I'm a big fan of contractor quality tools, so most of my stuff is DeWalt. Unfortunately, the cost can get up there pretty quick. DeWalt makes a portable job table saw that is pretty light with a separate leg set. Mine was about $500 a few years ago, but for a portable saw, it's pretty precise and has ripped miles of lumber. I even use it for my furniture-grade cuts. I also have a DeWalt 12-inch compound miter saw, which you can pick up for less than $300. This is a lot for a fixer-upper budget, but if you buy it right the first time, you won't have to do it again for a long time!


----------



## bjbatlanta (Jul 16, 2008)

I also like Dewalt for power tools. The 12" compound miter saw is probably all you'll need. If budget allows and you think you may have a need, look into the slider. (Twice as much though.) I read an article recently in a trade magazine about a new bench top table saw (10" contractor grade) that was in the $350.00 range I believe. It got high marks. Sorry to say there's not a portable (that I'm aware of) that can do what a radial arm can do. You'll need two saws. Toolsofthetrade.net has a lot of reviews/comparisons of tools from leading mfgrs.


----------



## DangerMouse (Jul 17, 2008)

2 words... DEEEEE WALT!

DM


----------



## buletbob (May 9, 2008)

If it was me I would find a way to bring your existing saw to the site. why spend the money when you have what you need. BOB


----------



## Termite (Apr 13, 2008)

Any 10" or 12" sliding compound miter saw will make cuts on all but the widest boards. I have a DeWalt, and probably would not buy another one. 
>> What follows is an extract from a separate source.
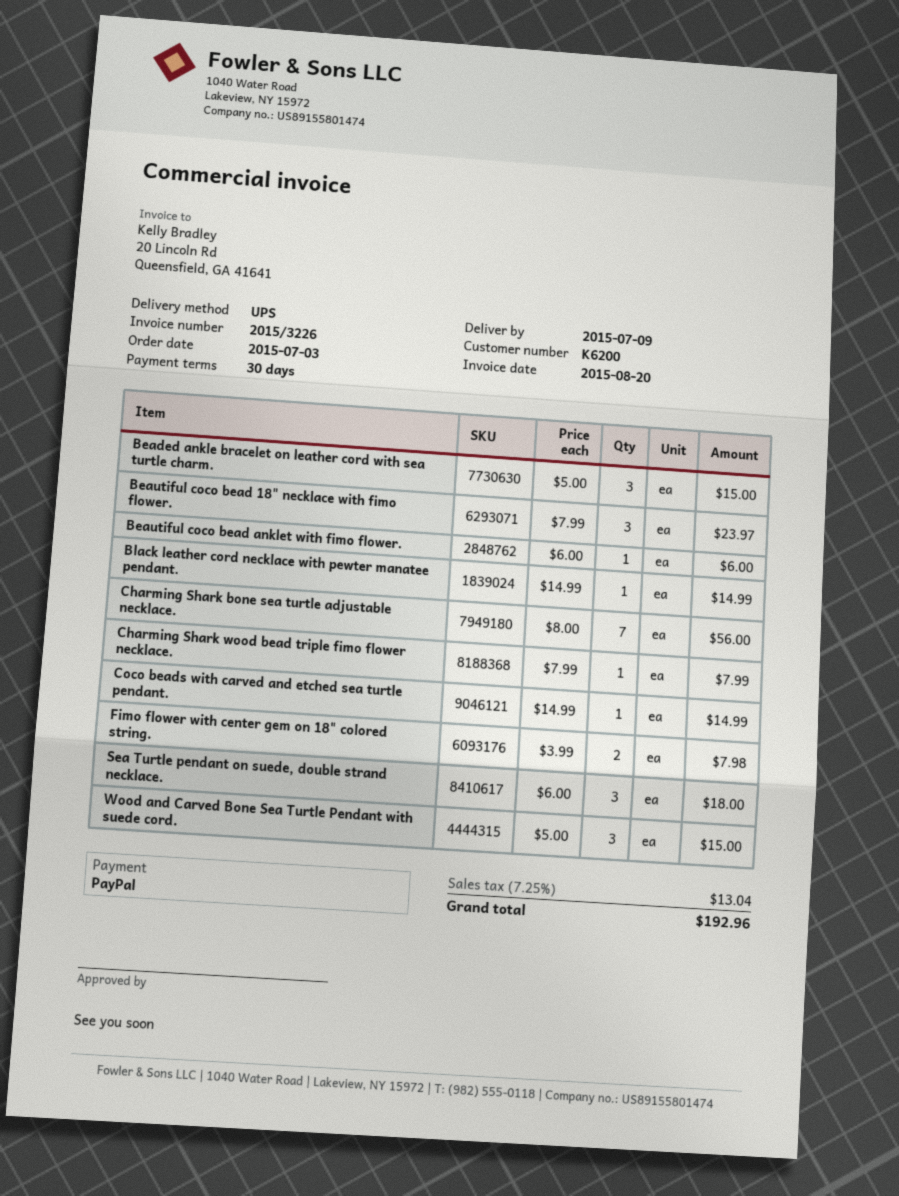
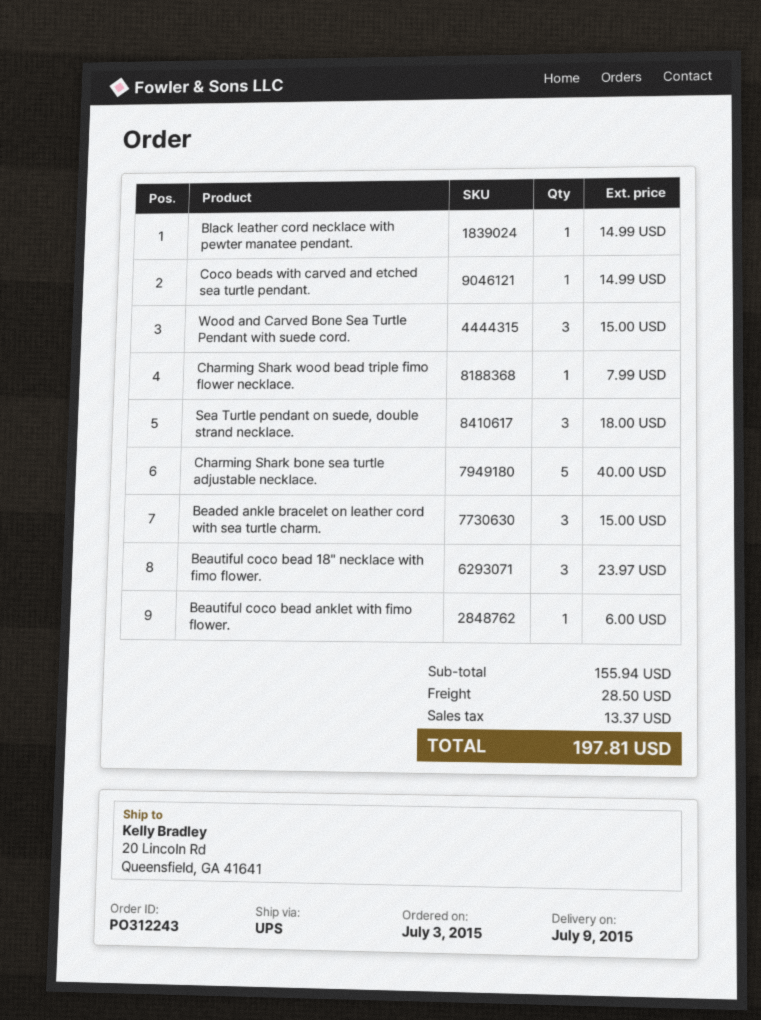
Charming Shark bone sea turtle adjustable necklace.: 7 for 56.00 -> 5 for 40.00
Fimo flower with center gem on 18" colored string.: 2 for 7.98 -> none
shipping: none -> 28.50
tax: 13.04 -> 13.37
total: 192.96 -> 197.81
Ridgid, DeWalt, Delta, and Makita all make good quality models.


----------



## bjbatlanta (Jul 16, 2008)

Yeah Bob, but if he's got the ok from the wife and new tools are the outcome..........what more could a guy ask for??


----------



## wrangler (Oct 9, 2008)

Gettingintoit said:


> I will be doing a lot of cross cutting and ripping as the "shack" is almost 100 years old and the planking dimensions need to be ripped to size. I will need some level of precision as the tightness of the planks is the primary weather barrier.


I would prefer to have a table saw if I had alot of ripping to do... If portability is important, I have had great luck with my 10" Ryobi table saw. It has wheels for portability and a collapsible stand. I saw that they recently improved the miter on it( though I rarely use my table saw for miters). If it will be mostly staionary, then any table saw would probably fit your needs. If it is not needed immediately, there are often great deals to be had on Black Friday (the day after Thanksgiving if in the U.S.)


----------



## JCAHILL4 (Nov 3, 2008)

*Why not both!*

I bought BOTH! I found the Craftsman 10" slider to be the best of both worlds. Accurate, slides to cut the big stuff, good quality without having to buy the yellow and black.

I also a Ridgid contractors table saw, I love the portability and the power it provides. I have never bogged it down, even with the hardest woods. Very accurate and nothing replaces a table saw. 

I found I needed both to make the tough cuts safely and with as much accuracy as possible. :thumbup:


----------